- **The records**:
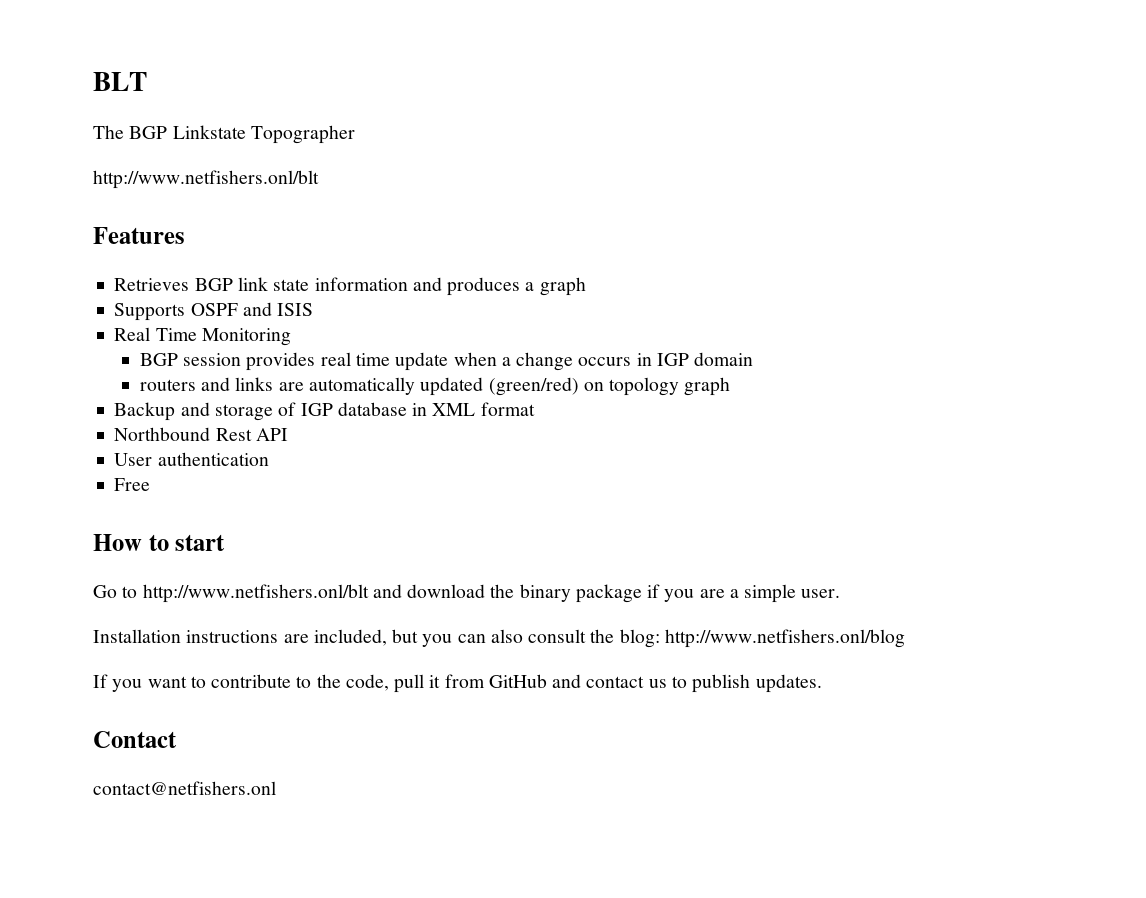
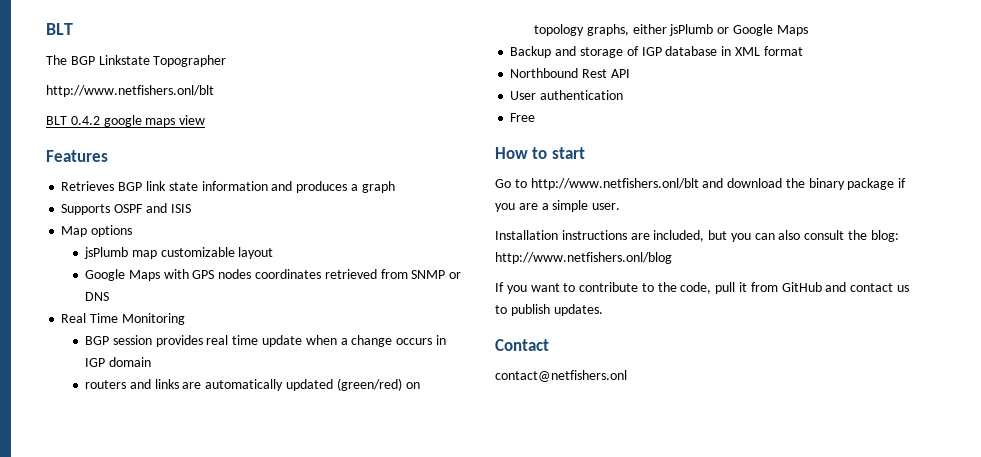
+ BLT 0.4.2 google maps view
+ Map options
+ jsPlumb map customizable layout
+ Google Maps with GPS nodes coordinates retrieved from SNMP or DNS
- routers and links are automatically updated (green/red) on topology graph
+ routers and links are automatically updated (green/red) on topology graphs, either jsPlumb or Google Maps

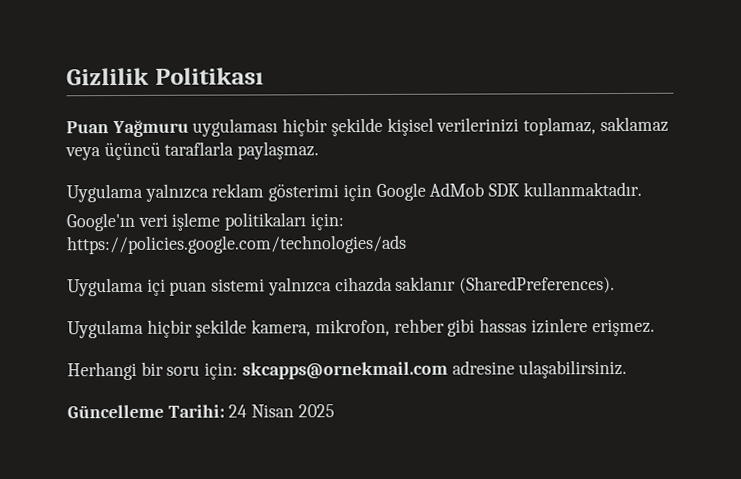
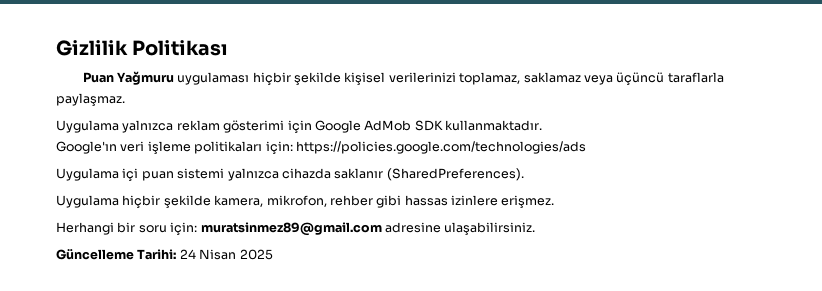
- Herhangi bir soru için: skcapps@ornekmail.com adresine ulaşabilirsiniz.
+ Herhangi bir soru için: muratsinmez89@gmail.com adresine ulaşabilirsiniz.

- **Task objective**: Retype every record above exactly as written, but leave out the pictures.

- **Reply to the exercise**:
+ BLT 0.4.2 google maps view
+ Map options
+ jsPlumb map customizable layout
+ Google Maps with GPS nodes coordinates retrieved from SNMP or DNS
- routers and links are automatically updated (green/red) on topology graph
+ routers and links are automatically updated (green/red) on topology graphs, either jsPlumb or Google Maps

- Herhangi bir soru için: skcapps@ornekmail.com adresine ulaşabilirsiniz.
+ Herhangi bir soru için: muratsinmez89@gmail.com adresine ulaşabilirsiniz.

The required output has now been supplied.